Quando a dança terminou, ele foi com ela ao bebedouro. Foi ali que o romance começou.


• Depois disso, vieram os encontros na faculdade, os cinemas e os sorvetes. Aquela sensação gostosa de querer estar sempre por perto.


Nas férias, ele foi para Redenção, enquanto ela permaneceu em Palmas. Nessa época, Sophia tinha acabado de comprar os ingressos para o show da Taylor Swift — e estava na missão de fazer vários friendship bracelets.


Comentou isso com Rodrigo, que disse queria um também. Sophia deu para ele uma pulseira de miçangas pretas com o seu nome.


Quando as aulas voltaram, ele deu para ela uma pulseira igual à que ela tinha feito — mas com o nome dele. Contou que foi atrás da sua mãe para conseguir as miçangas — e esse foi o pedido de namoro.


É brega? Pode ser. Mas Sophia confessa que nunca tinha sido tão feliz. Tão apaixonada. Tão leve.


• Hoje, eles estão juntos há quase dois anos. Ela “meio médica”. Ele quase formando.


Sophia ama as terças-feiras com Rodrigo na feira, onde comem bolo e tapioca. Ama o fato de ele ser vascaíno e odiar o Rio de Janeiro. Ama que ele é muito inteligente, mas nunca arrogante.


Ela ama enchê-lo de perguntas, sabendo que ele explicará tudo com a maior paciência do mundo.


Ela ama que ele anda com sachês de comida e pratinhos para alimentar todos os gatos e cachorros de rua que ele vê. Ela ama que a banda favorita dele é Calcinha Preta.

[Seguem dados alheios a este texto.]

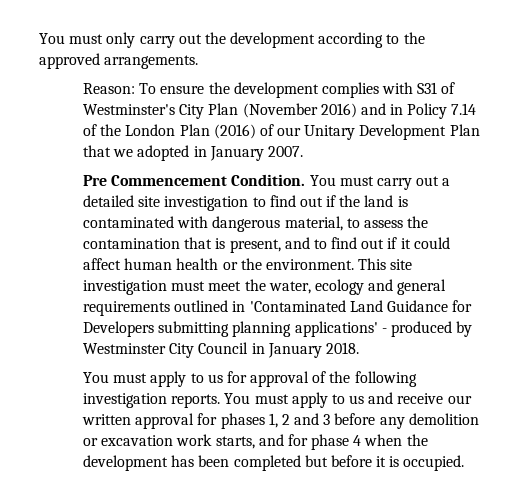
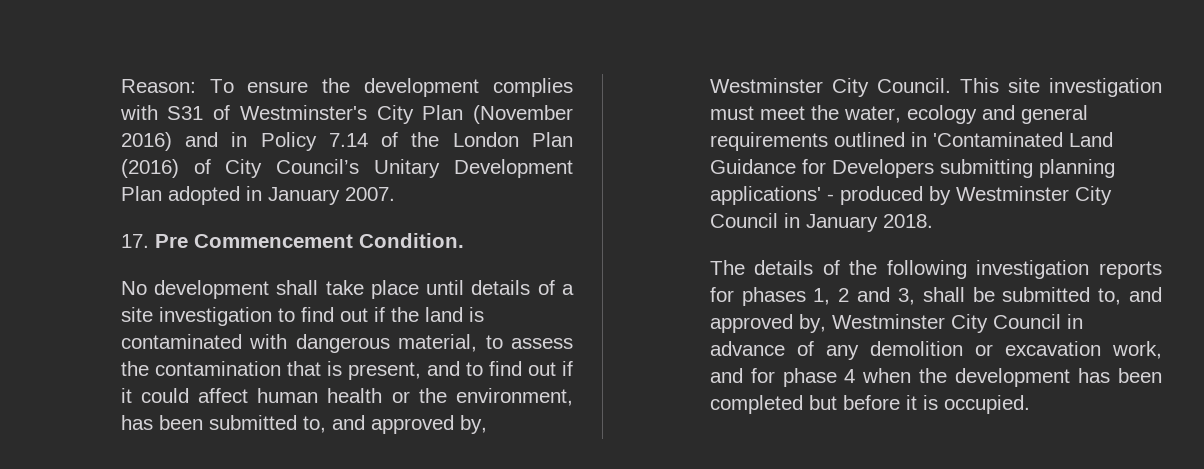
- You must only carry out the development according to the approved arrangements.
- Reason: To ensure the development complies with S31 of Westminster's City Plan (November 2016) and in Policy 7.14 of the London Plan (2016) of our Unitary Development Plan that we adopted in January 2007.
+ Reason: To ensure the development complies with S31 of Westminster's City Plan (November 2016) and in Policy 7.14 of the London Plan (2016) of City Council’s Unitary Development Plan adopted in January 2007.
- Pre Commencement Condition. You must carry out a detailed site investigation to find out if the land is contaminated with dangerous material, to assess the contamination that is present, and to find out if it could affect human health or the environment.
+ 17. Pre Commencement Condition.
+ No development shall take place until details of a site investigation to find out if the land is contaminated with dangerous material, to assess the contamination that is present, and to find out if it could affect human health or the environment, has been submitted to, and approved by, Westminster City Council.
- You must apply to us for approval of the following investigation reports. You must apply to us and receive our written approval for phases 1, 2 and 3 before any demolition or excavation work starts, and for phase 4 when the development has been completed but before it is occupied.
+ The details of the following investigation reports for phases 1, 2 and 3, shall be submitted to, and approved by, Westminster City Council in advance of any demolition or excavation work, and for phase 4 when the development has been completed but before it is occupied.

• Ama que ele é um ótimo dançarino — e quer dançar com ele a vida toda. Ama cada oportunidade de tomar café e comer biscoito frito com ele.


Sophia espera que esse amor continue sempre assim: forró tocando, cheiro de milho assado, friozinho na barriga e quentinho na alma. Amor de festa junina, de dança desajeitada.


No fim, o que realmente sustenta é esse amor leve, que não precisa de grandes reviravoltas. Um amor que não arrebata, mas acolhe. Que todos os dias escolhe ficar — não porque precisa, mas porque quer.